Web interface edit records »
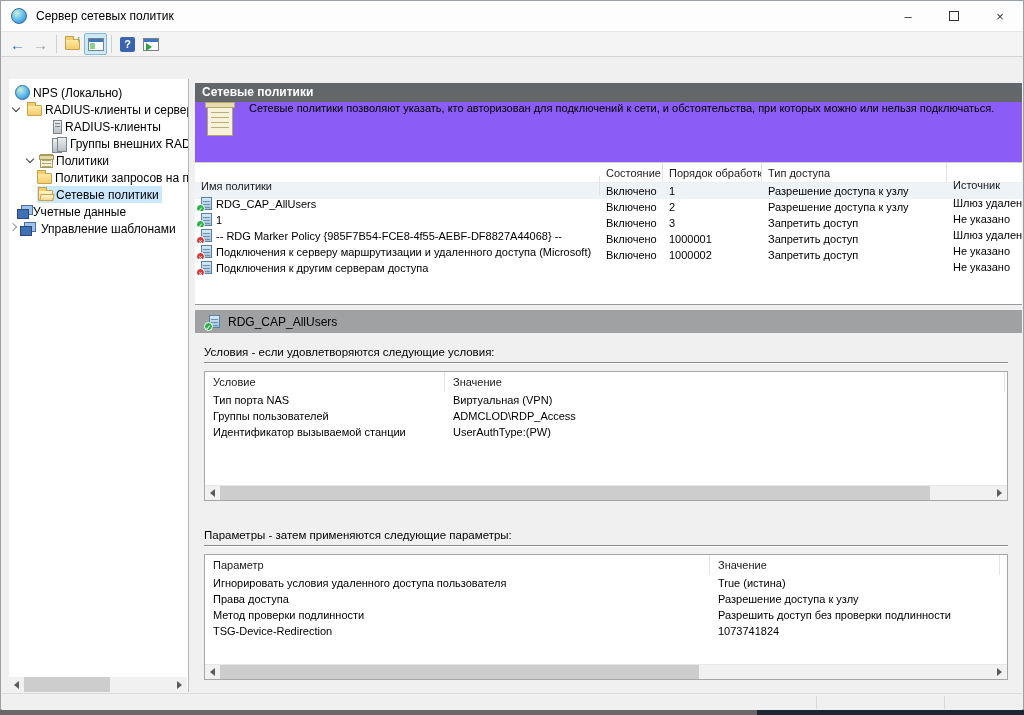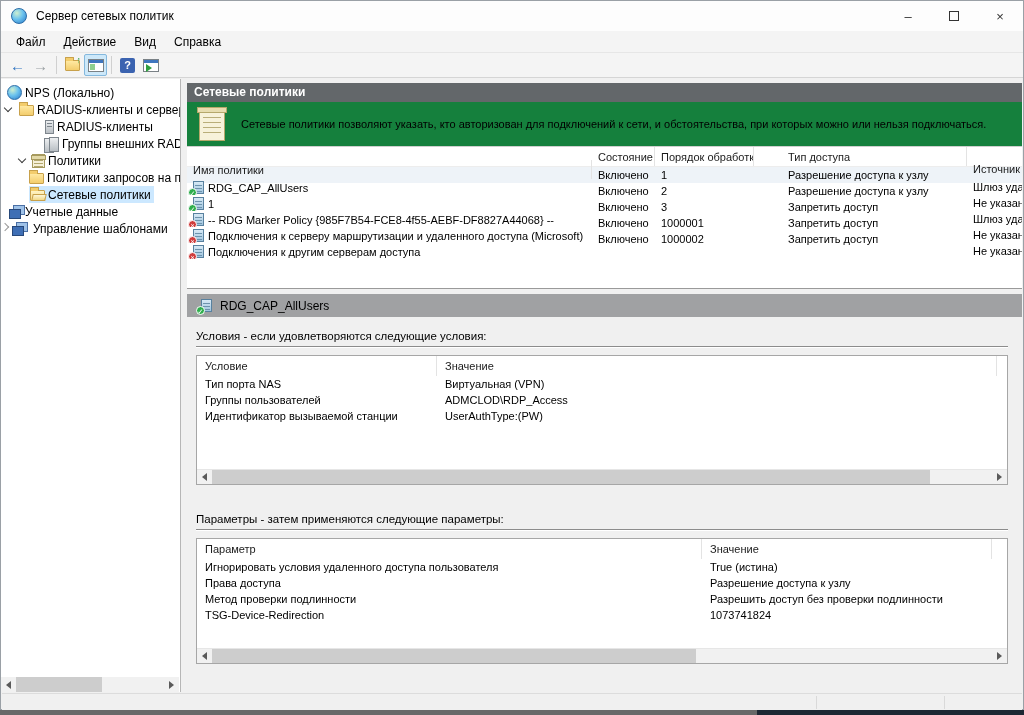--- a/index.html
+++ b/index.html
@@ -149,12 +149,6 @@
     </div>
   </div>
 
-  <div class="menubar">
-    <span class="menu-item">Файл</span>
-    <span class="menu-item">Действие</span>
-    <span class="menu-item">Вид</span>
-    <span class="menu-item">Справка</span>
-  </div>
 
   <div class="toolbar">
     <div class="tb-btn">

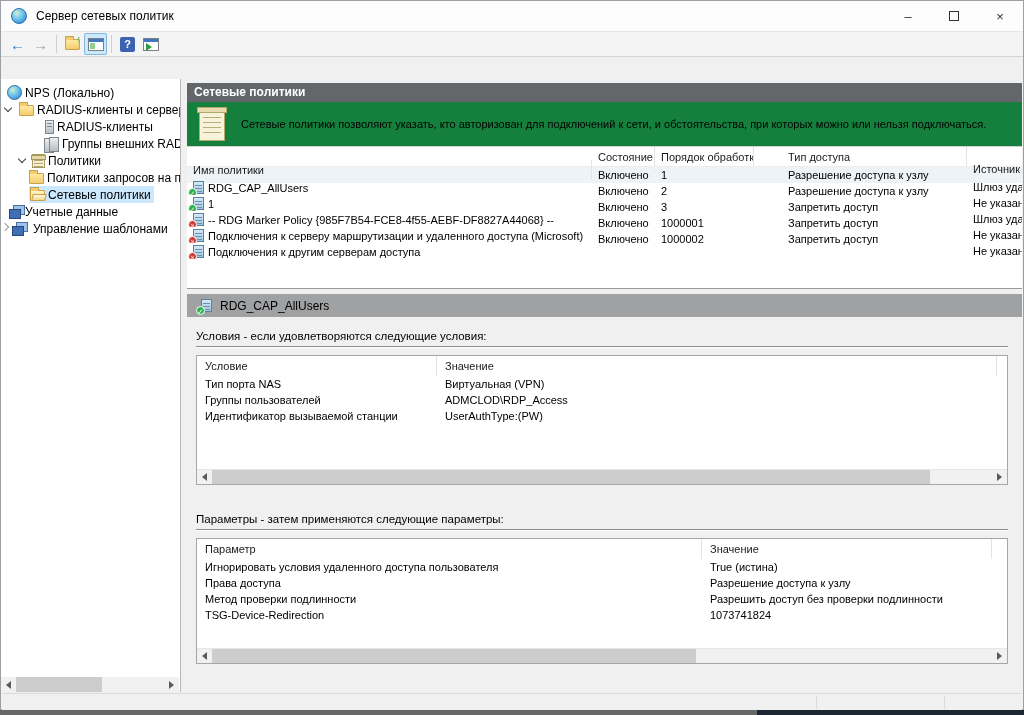--- a/index.html
+++ b/index.html
@@ -44,7 +44,7 @@
   .tb-btn.pressed { background:#cde8f9; border:1px solid #84b8dd; }
   .tb-help { width:15px; height:15px; background:#3b63b0; color:#fff; font-weight:bold; font-size:11px; display:flex; align-items:center; justify-content:center; border-radius:2px; }
   
-  .content { position:absolute; left:0; right:1px; top:78px; height:613px; background:#f0f0f0;border-radius:20px; }
+  .content { position:absolute; left:8px; right:1px; top:78px; height:613px; background:#f0f0f0;border-radius:20px; }
   
   .tree-pane { position:absolute; left:0; top:0; width:180px; height:100%; background:#fff; border-right:1px solid #b6b6b6; overflow:hidden; }
   .tree { padding-top:5px; }

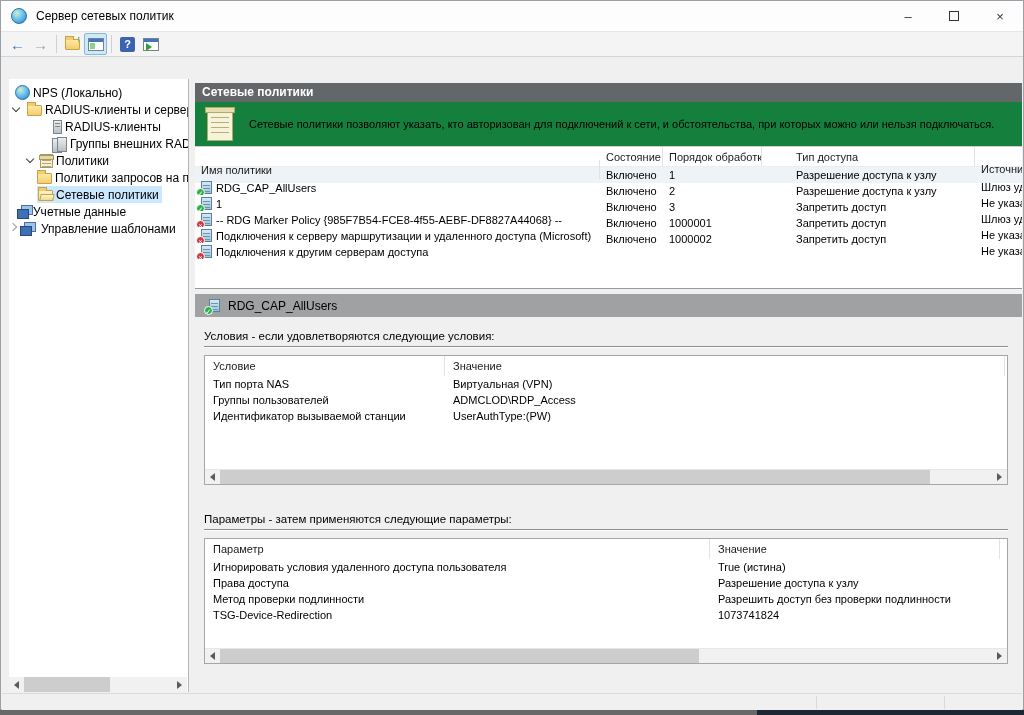--- a/index.html
+++ b/index.html
@@ -83,7 +83,7 @@
   
   .main-pane { position:absolute; left:186px; right:0; top:4px; bottom:0; }
   .main-header { height:19px; background:#63676a; color:#fff; font-weight:bold; line-height:19px; padding-left:7px; font-size:12px; }
-  .desc-panel { height:45px; background:#15803d; border-bottom:1px solid #cfcfcf; display:flex; align-items:center; padding:0 12px; }
+  .desc-panel { height:61px; background:#8b5cf6; border-bottom:1px solid #cfcfcf; display:flex; align-items:flex-start; padding:0 12px; }
   .desc-scroll { width:26px; height:34px; background:#f7f2da; border:1px solid #b5a86b; position:relative; flex:0 0 auto; margin-right:16px; }
   .desc-scroll::before { content:""; position:absolute; left:-3px; right:-3px; top:-1px; height:4px; background:#e7ddb0; border:1px solid #b5a86b; }
   .desc-scroll::after { content:""; position:absolute; left:3px; right:3px; top:9px; height:1px; background:#b9ae79; box-shadow:0 5px 0 #b9ae79, 0 10px 0 #b9ae79, 0 15px 0 #b9ae79; }

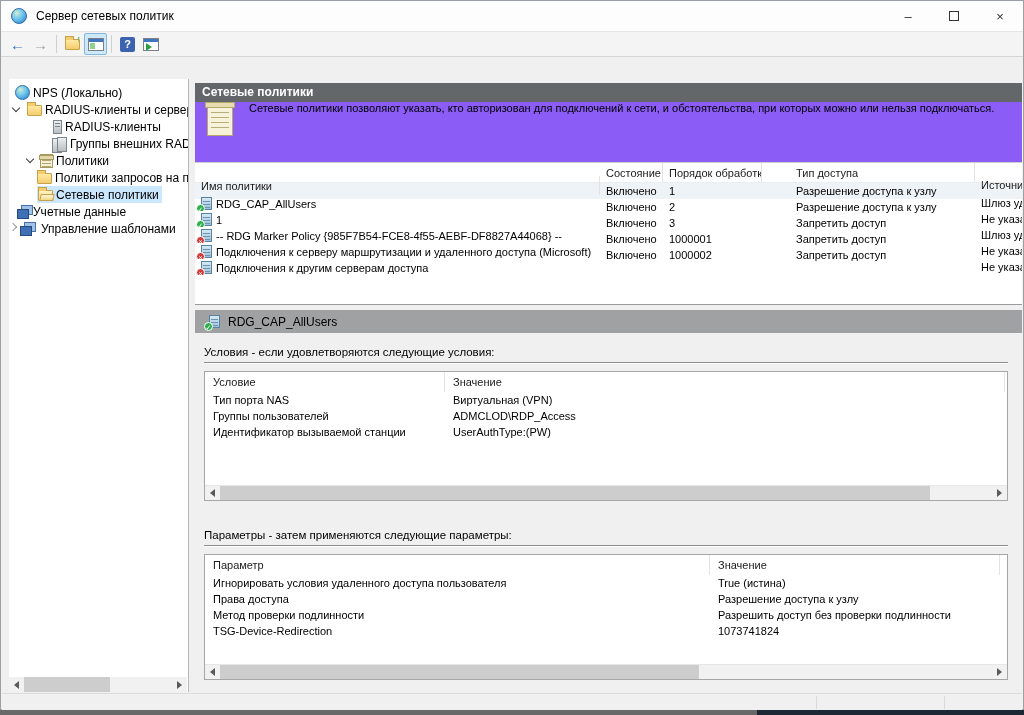--- a/index.html
+++ b/index.html
@@ -97,7 +97,7 @@
   .c-name   { width:405px; display:flex; align-items:center; padding-left:2px;margin-top:26px; }
   .c-status { width:63px; }
   .c-order  { width:99px; }
-  .c-access { width:185px;margin-left:28px; }
+  .c-access { width:185px; }
   .c-source { width:84px;margin-top:24px; }
   .row.selected { background:#eef3f8; }
   .pol-icon { width:15px; height:14px; position:relative; margin-right:4px; flex:0 0 auto; }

YOUR TASK » Restate each entry word for word. Omit every picture.

RESULT FOR THIS TASK »
--- a/index.html
+++ b/index.html
@@ -149,12 +149,6 @@
     </div>
   </div>
 
-  <div class="menubar">
-    <span class="menu-item">Файл</span>
-    <span class="menu-item">Действие</span>
-    <span class="menu-item">Вид</span>
-    <span class="menu-item">Справка</span>
-  </div>
 
   <div class="toolbar">
     <div class="tb-btn">

--- a/index.html
+++ b/index.html
@@ -44,7 +44,7 @@
   .tb-btn.pressed { background:#cde8f9; border:1px solid #84b8dd; }
   .tb-help { width:15px; height:15px; background:#3b63b0; color:#fff; font-weight:bold; font-size:11px; display:flex; align-items:center; justify-content:center; border-radius:2px; }
   
-  .content { position:absolute; left:0; right:1px; top:78px; height:613px; background:#f0f0f0;border-radius:20px; }
+  .content { position:absolute; left:8px; right:1px; top:78px; height:613px; background:#f0f0f0;border-radius:20px; }
   
   .tree-pane { position:absolute; left:0; top:0; width:180px; height:100%; background:#fff; border-right:1px solid #b6b6b6; overflow:hidden; }
   .tree { padding-top:5px; }

--- a/index.html
+++ b/index.html
@@ -83,7 +83,7 @@
   
   .main-pane { position:absolute; left:186px; right:0; top:4px; bottom:0; }
   .main-header { height:19px; background:#63676a; color:#fff; font-weight:bold; line-height:19px; padding-left:7px; font-size:12px; }
-  .desc-panel { height:45px; background:#15803d; border-bottom:1px solid #cfcfcf; display:flex; align-items:center; padding:0 12px; }
+  .desc-panel { height:61px; background:#8b5cf6; border-bottom:1px solid #cfcfcf; display:flex; align-items:flex-start; padding:0 12px; }
   .desc-scroll { width:26px; height:34px; background:#f7f2da; border:1px solid #b5a86b; position:relative; flex:0 0 auto; margin-right:16px; }
   .desc-scroll::before { content:""; position:absolute; left:-3px; right:-3px; top:-1px; height:4px; background:#e7ddb0; border:1px solid #b5a86b; }
   .desc-scroll::after { content:""; position:absolute; left:3px; right:3px; top:9px; height:1px; background:#b9ae79; box-shadow:0 5px 0 #b9ae79, 0 10px 0 #b9ae79, 0 15px 0 #b9ae79; }

--- a/index.html
+++ b/index.html
@@ -97,7 +97,7 @@
   .c-name   { width:405px; display:flex; align-items:center; padding-left:2px;margin-top:26px; }
   .c-status { width:63px; }
   .c-order  { width:99px; }
-  .c-access { width:185px;margin-left:28px; }
+  .c-access { width:185px; }
   .c-source { width:84px;margin-top:24px; }
   .row.selected { background:#eef3f8; }
   .pol-icon { width:15px; height:14px; position:relative; margin-right:4px; flex:0 0 auto; }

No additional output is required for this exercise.